Filed under: — group @ 24 October 2006

It can be easy to find climate science information on the web, but that information ranges from the excellent to the atrocious – and it can often be hard to tell them apart without some prior expertise. Wouldn’t it be great if someone could vet the information beforehand so that you had some confidence that it wasn’t completely bogus? Well, you need wait no longer!

Some of you may have already noticed that we have updated our search facility to use a new service from Google Co-op which is being launched today. The idea is that the search is restricted to domains and pages that have passed some kind of quality control. RealClimate is one of the demo sites of the new technology and we have started off with a selection of sites (IPCC, goverment labs, research institutes etc. – as well as RealClimate itself of course!) that we know provide quality information about climate science. As we get used to this service, we will be adding sites and pages that we feel are up to the mark. Suggestions for sites that we might not yet have found or have overlooked, will of course be welcome.

Eventually, we hope to have a service that could be an essential resource for the interested public, journalists, and possibly even scientists, that would give a higher quality level of information than is possible now. Let us know if this ends up being useful to you and if you have any suggestions for improving the service.

78 Responses to “New Google search function”

  1. 51
    lars says:


    Celebs Who Claim They’re Green but Guzzle Gas
    Foreign Secretary calls for ‘global warming’ tax on holidaymakers'global+warming'+tax+on+holidaymakers/
    Gore scoffs at Reichert’s stance on global warming

  2. 52
    Royce Fontenot says:

    Overall I think it’s a good idea. I agree with some of the early comments that the sites need to not be too filtered. Personally, since I have an academic background in climatology, I tend look for stuff in the peer-reviewed journals only and shy away from blog type web sites (RC is the exception!). Plus, I no longer have access to the “Web of Science”, so the RC search function seems to be pretty handy. (For those who don’t know…Web of Science is a search engine available at many universities and libraries for searching academic journals.)

    To test the “fairness” of the search engine and selected sites…I put in “Patrick J. Michaels” and “Geophysical Research Letters”. I got the result I was looking for, so I’m happy that it’s not cherry picked but QC’ed. (Note…not implying any endorsement of Dr Michaels research…just an example! )

    Good job guys!

  3. 53
    Tas says:

    Re #49 – It is easy to restrict your search:

    As an example, try:
    solar cosmic rays

    If the providers of this website want to make it really easy they could have two search boxes though –
    “The internet – filtered”, and
    “This site”
    This is actually a good idea.

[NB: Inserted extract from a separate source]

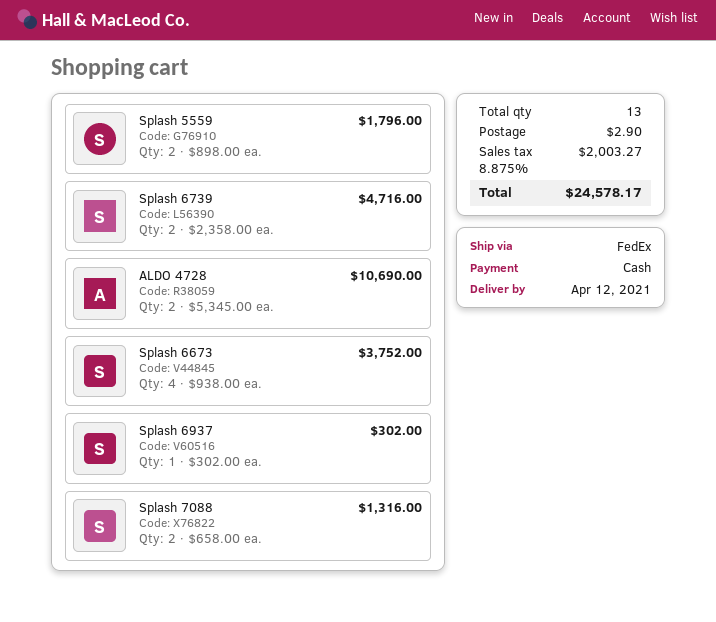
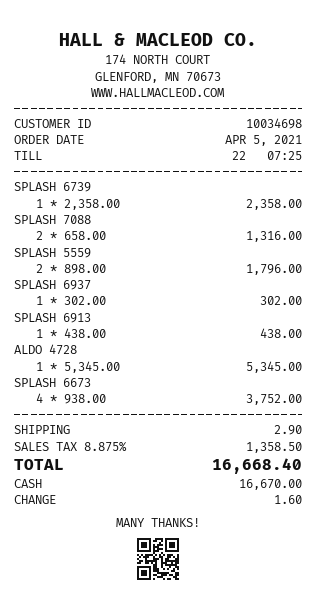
Splash 6739: 2 x 2358.00 = 4716.00 -> 1 x 2358.00 = 2358.00
ALDO 4728: 2 x 5345.00 = 10690.00 -> 1 x 5345.00 = 5345.00
SPLASH 6913: none -> 1 x 438.00 = 438.00
tax: 8.875% = 2003.27 -> 8.875% = 1358.50
total: 24578.17 -> 16668.40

A fair assumption on most websites is that the local “search” applies to this site. It also advertises that the overall search of the internet is filtered.

  4. 54
    Pat Neuman says:

    People need to be passionate about global warming. This is not research it’s our world.

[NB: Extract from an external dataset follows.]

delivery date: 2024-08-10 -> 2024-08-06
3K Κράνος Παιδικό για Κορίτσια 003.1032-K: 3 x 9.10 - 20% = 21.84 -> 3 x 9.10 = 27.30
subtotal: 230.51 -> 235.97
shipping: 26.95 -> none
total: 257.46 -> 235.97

    We must act strongly to restrict ourselves in travel, having kids and buying products, to live with less and let others know they must do the same. Google searches will not give us the answers, we already know what they are.

  5. 55
    BPH Sacto says:

    The beauty of search engines is that the user has the comfort of knowing that the information found is not filtered the way it is “normally” received through all other media (Network TV, Cable, Print, Radio, etc.)

    I use a search engine when I don’t want to be manipulated.

    “We don’t need no thought control.” -Pink Floyd

  6. 56
    Gar Lipow says:

    For people who wanted searches that are not too filtered:

    Regular Google, and Google scholar are still right where you left them not to mention all the other search engines. The point of RC creating a filtered engine is to limit results to sites RC thinks have valid or useful information. You don’t want RC filtering, don’t use their filtered search engine.

    BTW, if you want to search ONLY RC with plain old google – just follow your search terms with “”.

    For example to search for “water vapor” on RC, you would type

    “water vapor” in the google search box (omitting the quotes).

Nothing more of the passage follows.